In Sri Lankan writer Shehan Karunatilaka’s genre-bending and Booker Prize winning novel Maali Almeida wakes up one day to find himself dead. Or maybe he's in dream caused by one of those "silly pills" his friend Jaki gives him. Soon he finds himself in a waiting room in the In-Between, where he has seven moons (days) to prepare to move into The Light, or not.
Maali's problem with this is he realizes he was murdered, but doesn’t know why or by whom. His other problem is that as a war photographer, a gambler, and a closeted gay man in Sri Lanka in 1990 there are countless possible suspects: the army, the government, private security forces, Indian Peace Keepers, NGO workers, communists, Tamil and Sinhalese nationalists, not to mention ex lovers, and those he owes money.
So begins a story that's part noir fiction, part political thriller, and part magical realist portrayal of an afterworld populated by a variety of spirits, ghosts, and monsters with widely divergent agendas. Among those he meets is a dead communist set on organizing a rebellion from the beyond to achieve the justice he couldn't Down There. How to do that without bodies or voices to influence the living is unclear.

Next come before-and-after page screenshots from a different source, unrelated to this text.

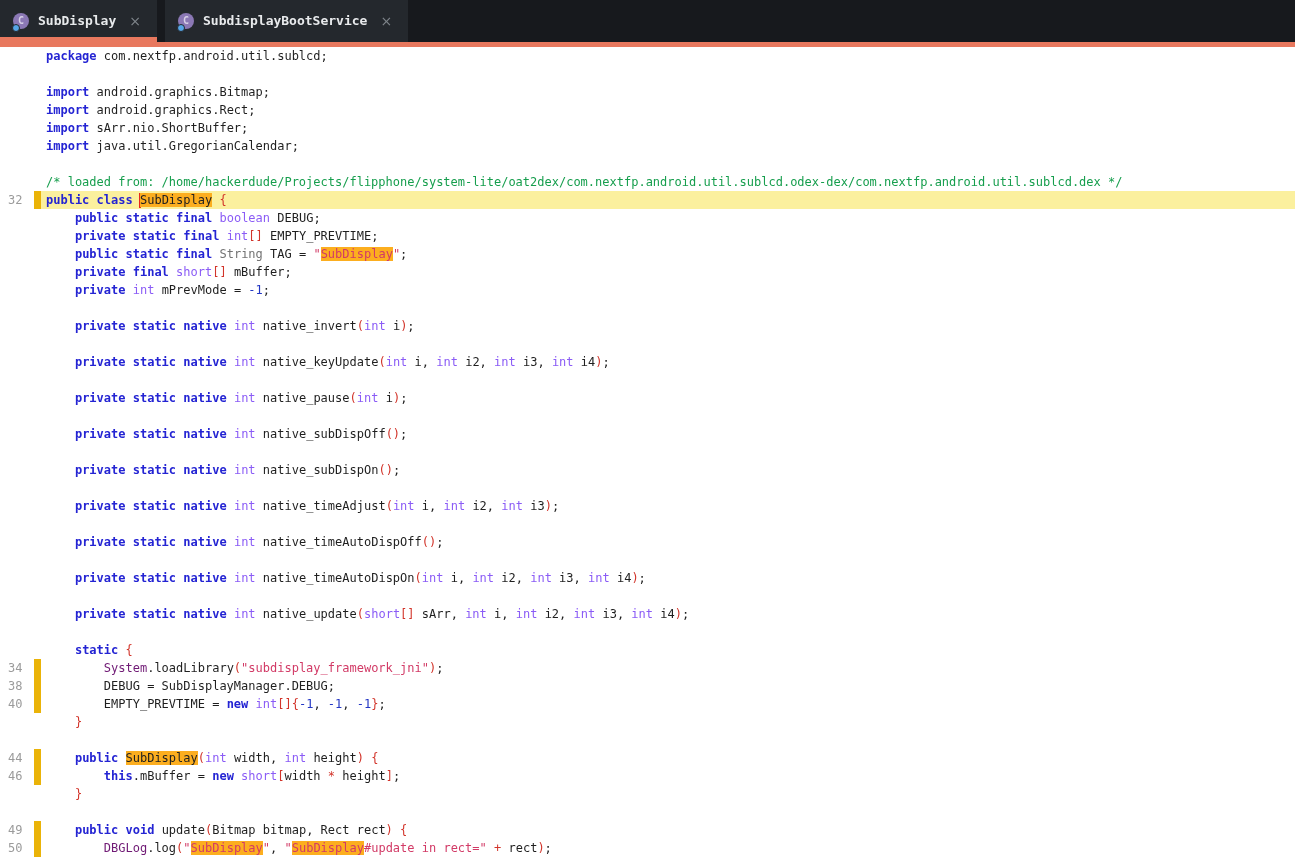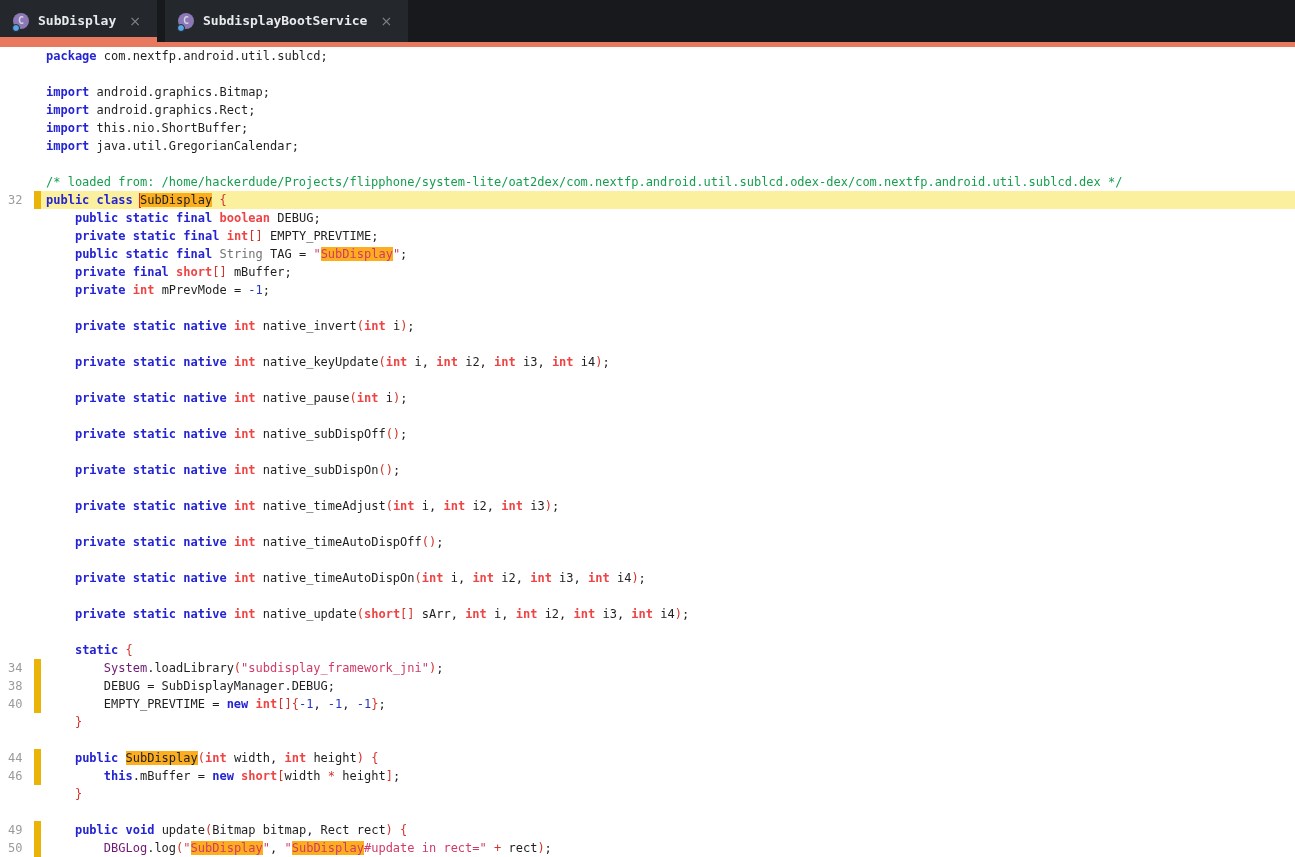--- a/index.html
+++ b/index.html
@@ -94,7 +94,7 @@
     <div class="code-line"><div class="gutter"></div><div class="code"></div></div>
     <div class="code-line"><div class="gutter"></div><div class="code"><span class="tok-kw">import</span><span class="tok-pl"> android.graphics.Bitmap;</span></div></div>
     <div class="code-line"><div class="gutter"></div><div class="code"><span class="tok-kw">import</span><span class="tok-pl"> android.graphics.Rect;</span></div></div>
-    <div class="code-line"><div class="gutter"></div><div class="code"><span class="tok-kw">import</span><span class="tok-pl"> this.nio.ShortBuffer;</span></div></div>
+    <div class="code-line"><div class="gutter"></div><div class="code"><span class="tok-kw">import</span><span class="tok-pl"> sArr.nio.ShortBuffer;</span></div></div>
     <div class="code-line"><div class="gutter"></div><div class="code"><span class="tok-kw">import</span><span class="tok-pl"> java.util.GregorianCalendar;</span></div></div>
     <div class="code-line"><div class="gutter"></div><div class="code"></div></div>
     <div class="code-line"><div class="gutter"></div><div class="code"><span class="tok-com">/* loaded from: /home/hackerdude/Projects/flipphone/system-lite/oat2dex/com.nextfp.android.util.sublcd.odex-dex/com.nextfp.android.util.sublcd.dex */</span></div></div>

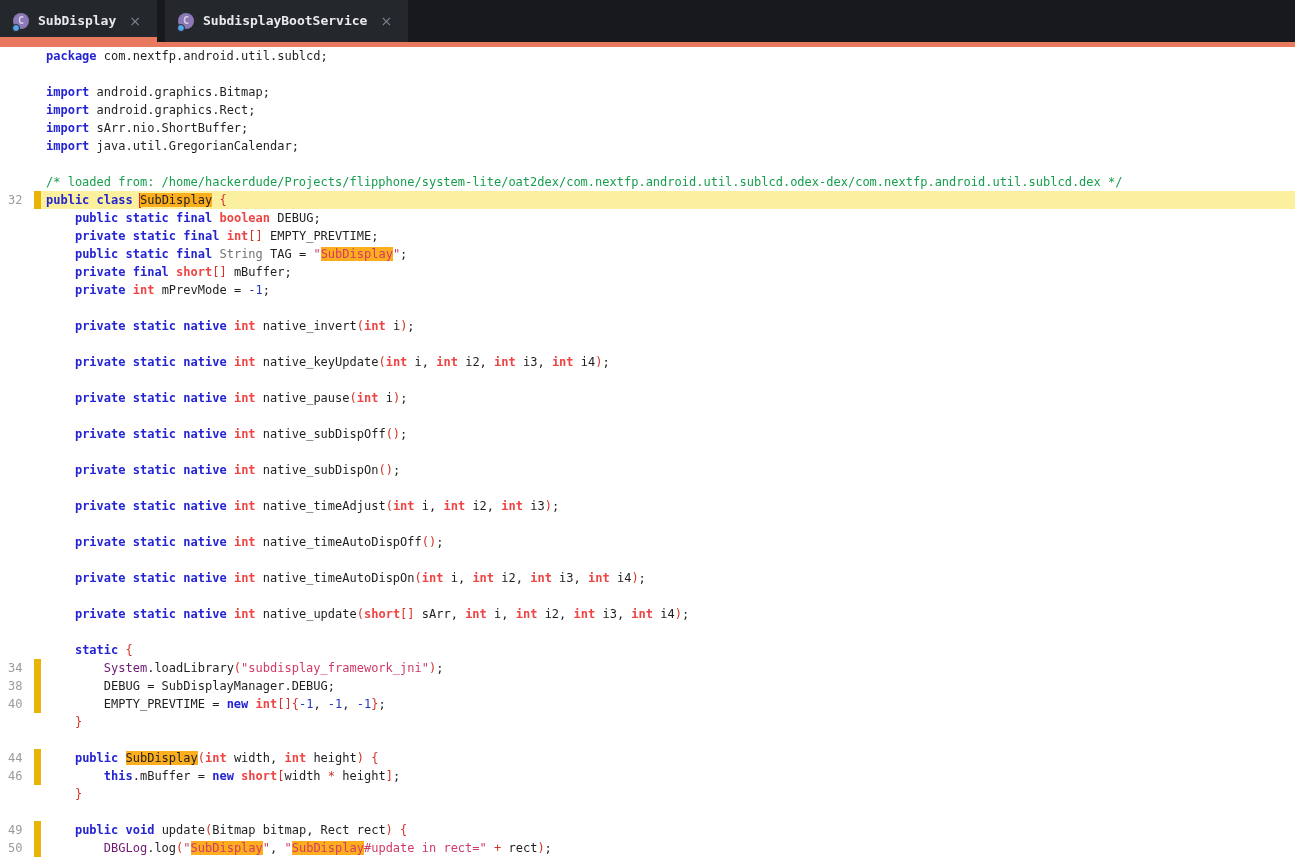--- a/index.html
+++ b/index.html
@@ -53,7 +53,7 @@
   .code{flex:1 1 auto;padding-left:5px;color:#1f1f1f;}
   .code-line.hl .code{background:var(--hl-line);}
   .tok-kw{color:#2424d3;font-weight:bold;}
-  .tok-ty{color:#ef4444;font-weight:bold;}
+  .tok-ty{color:#8b5cf6;font-weight:normal;}
   .tok-sep{color:#d2342a;}
   .tok-str{color:#d23a66;}
   .tok-com{color:#169e4d;}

Seven Moons is the opposite of a page turner. You don't race through looking for clues to whodunit. Instead you marvel at every sentence as the author creates wonderfully imagined tale moving back and forth between the living and the dead. The parallels between the two realms call to mind the ancient idea, As Above, So Below.
By the time Maali's killer, and manner of death, are revealed it really doesn't matter much. In reading this book, it's in the journey not the destination that you find your reward.